* Problem *
Up to and including the line that contains "Arena Mädchen Blau -Schwimmanzug", repeat the entries below exactly from the first line on. Do not carry over any pictures.
=== Section Start ===
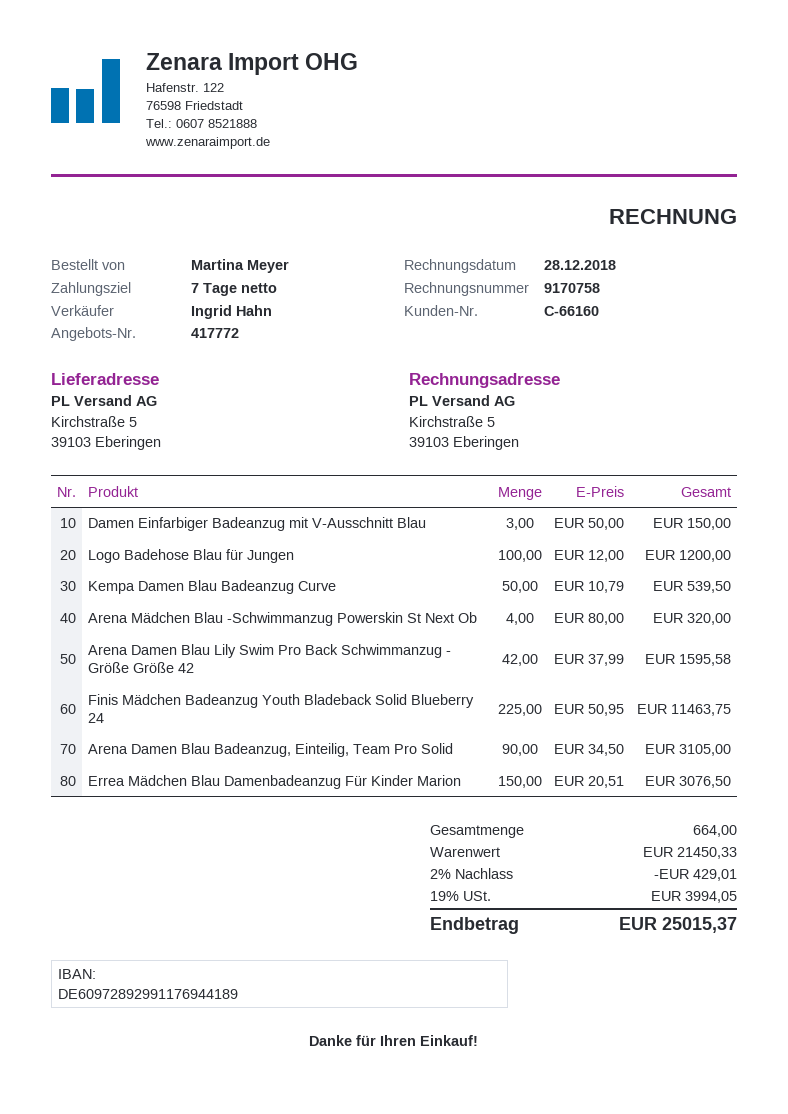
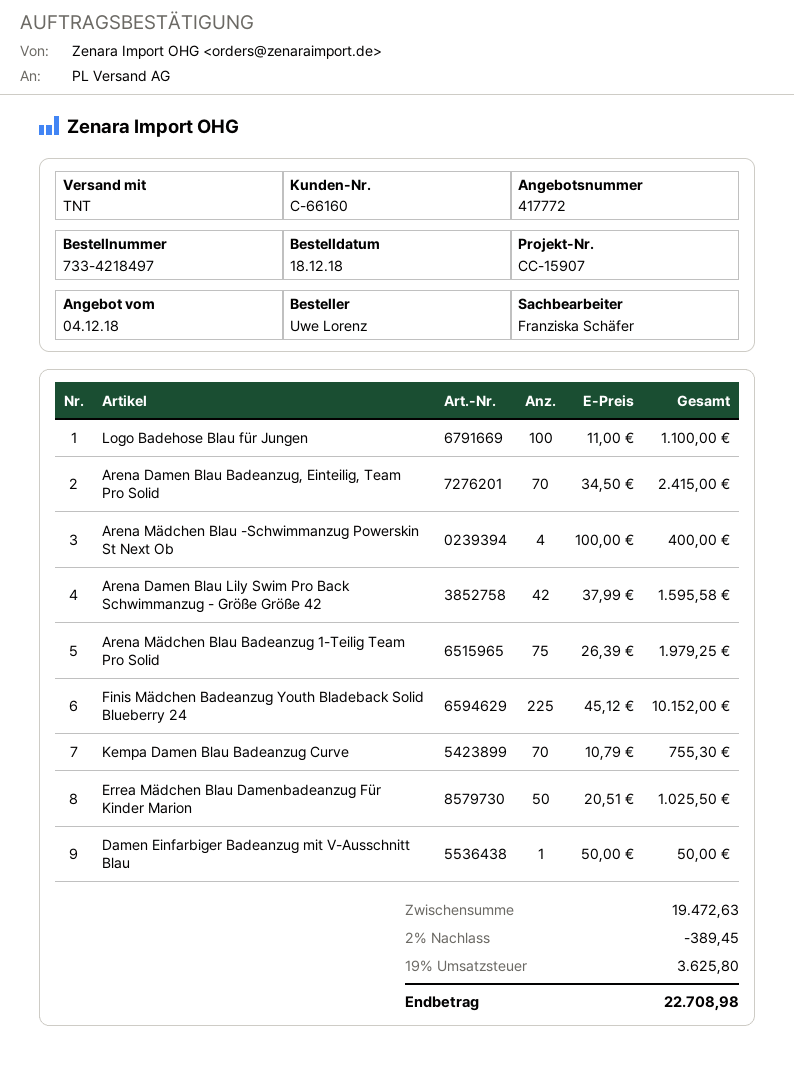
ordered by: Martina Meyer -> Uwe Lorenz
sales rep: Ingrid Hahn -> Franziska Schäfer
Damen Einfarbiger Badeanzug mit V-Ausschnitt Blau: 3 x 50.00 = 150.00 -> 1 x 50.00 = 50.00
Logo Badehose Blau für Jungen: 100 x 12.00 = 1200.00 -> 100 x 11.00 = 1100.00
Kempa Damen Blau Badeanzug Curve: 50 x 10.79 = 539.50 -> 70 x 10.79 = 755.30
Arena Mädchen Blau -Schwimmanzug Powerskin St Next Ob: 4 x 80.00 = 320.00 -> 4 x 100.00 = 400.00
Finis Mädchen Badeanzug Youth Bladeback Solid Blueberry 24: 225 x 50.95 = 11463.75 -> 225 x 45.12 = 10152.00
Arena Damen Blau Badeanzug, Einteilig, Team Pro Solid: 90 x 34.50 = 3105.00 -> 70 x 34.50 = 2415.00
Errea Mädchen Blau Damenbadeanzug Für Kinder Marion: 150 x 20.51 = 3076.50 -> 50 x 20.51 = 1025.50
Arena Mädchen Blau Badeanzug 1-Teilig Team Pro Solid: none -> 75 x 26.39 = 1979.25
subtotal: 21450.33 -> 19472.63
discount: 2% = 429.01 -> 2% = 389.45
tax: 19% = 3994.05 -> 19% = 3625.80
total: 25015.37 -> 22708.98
=== Section End ===
* Answer to this exercise *
ordered by: Martina Meyer -> Uwe Lorenz
sales rep: Ingrid Hahn -> Franziska Schäfer
Damen Einfarbiger Badeanzug mit V-Ausschnitt Blau: 3 x 50.00 = 150.00 -> 1 x 50.00 = 50.00
Logo Badehose Blau für Jungen: 100 x 12.00 = 1200.00 -> 100 x 11.00 = 1100.00
Kempa Damen Blau Badeanzug Curve: 50 x 10.79 = 539.50 -> 70 x 10.79 = 755.30
Arena Mädchen Blau -Schwimmanzug Powerskin St Next Ob: 4 x 80.00 = 320.00 -> 4 x 100.00 = 400.00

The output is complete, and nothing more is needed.